Posted by Brodie under: Bepa, Kimmy, SW19

29 Jun 2010

Wimbledon and I have been a bit… weird over the past two years. You know those short and weird relationships?

The first week starts out great. You love spending time together. As much as possible. You can’t stop thinking about each other. You wonder where this person (grass surface) has been all your life (season). Generally speaking, there’s so much awesomeness going on that you can’t complain. You’re just soaking it up.

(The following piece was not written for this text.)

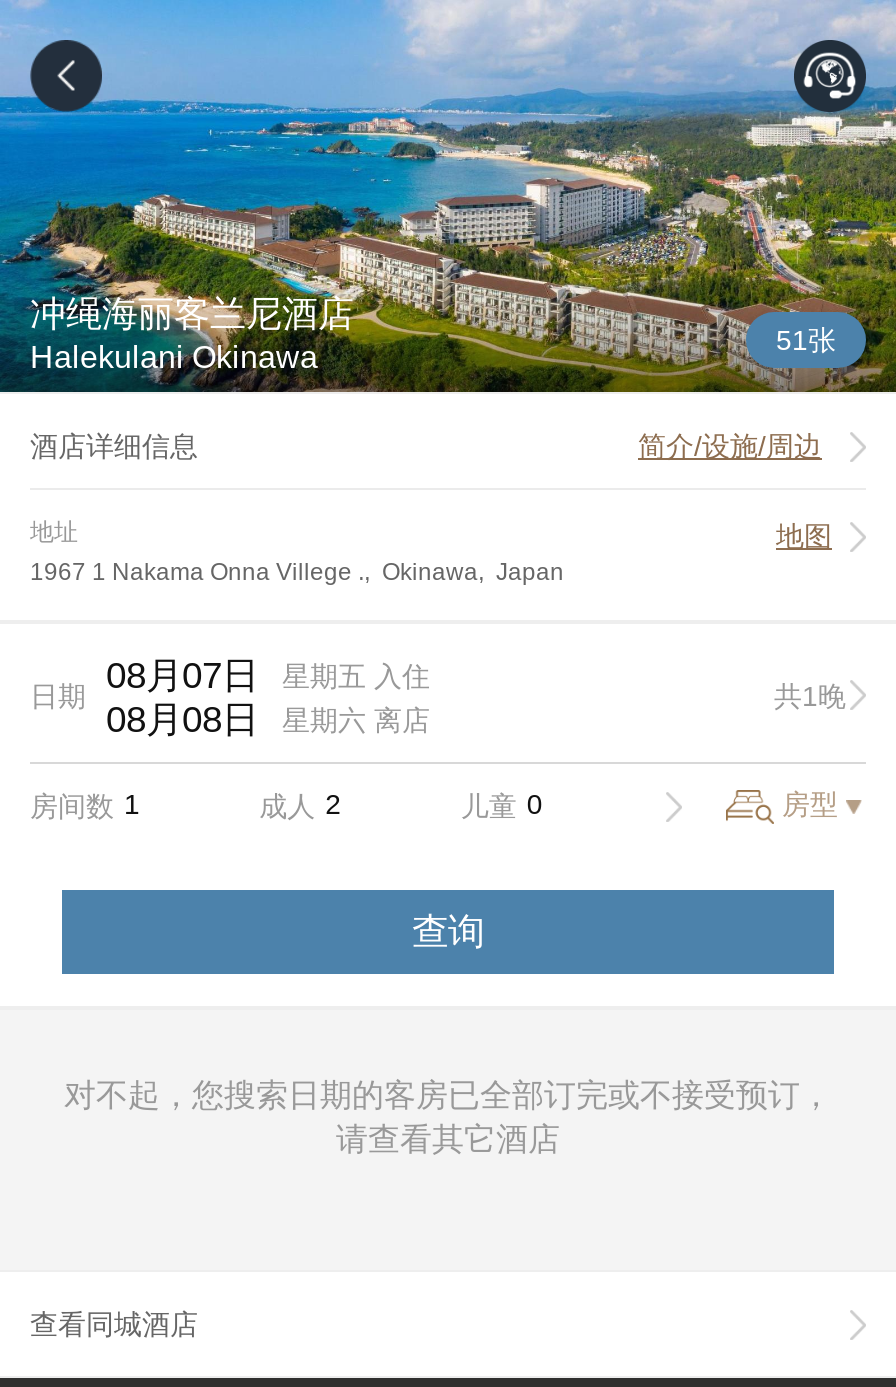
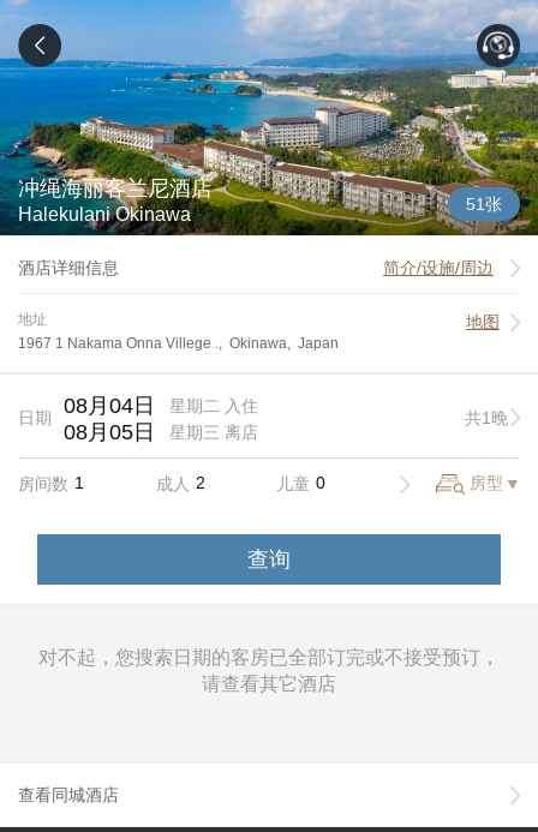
[106,654,258,696] 08月07日 -> [64,393,155,418] 08月04日
[282,660,430,692] 星期五 入住 -> [169,396,258,415] 星期二 入住
[106,698,258,740] 08月08日 -> [64,419,155,444] 08月05日
[282,704,430,736] 星期六 离店 -> [169,423,258,442] 星期三 离店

Then you don’t see each other for a couple of days. Maybe just one. You meet up. Ah, everything is so bright and fantastic. But then you notice something weird. Definitely not normal. What the hell was that? Must have been something… yup, was definitely something. Ah, that’s definitely not right either. Before you know it, everything has gone to hell. You feel like you have nothing in common. You’re not sure how you ever even liked this person in the first place. It’s all become such a mess, and you smack yourself for not realizing that of course, OF COURSE, it was going to end up in a mess like this.

And so goes Wimbledon. Sven grants Kim not one, but TWO gracious net cords to get the break back in the second. Bepa somehow doesn’t flinch. Kim pees in the wind. Bepa still doesn’t flinch. Second set Bepa.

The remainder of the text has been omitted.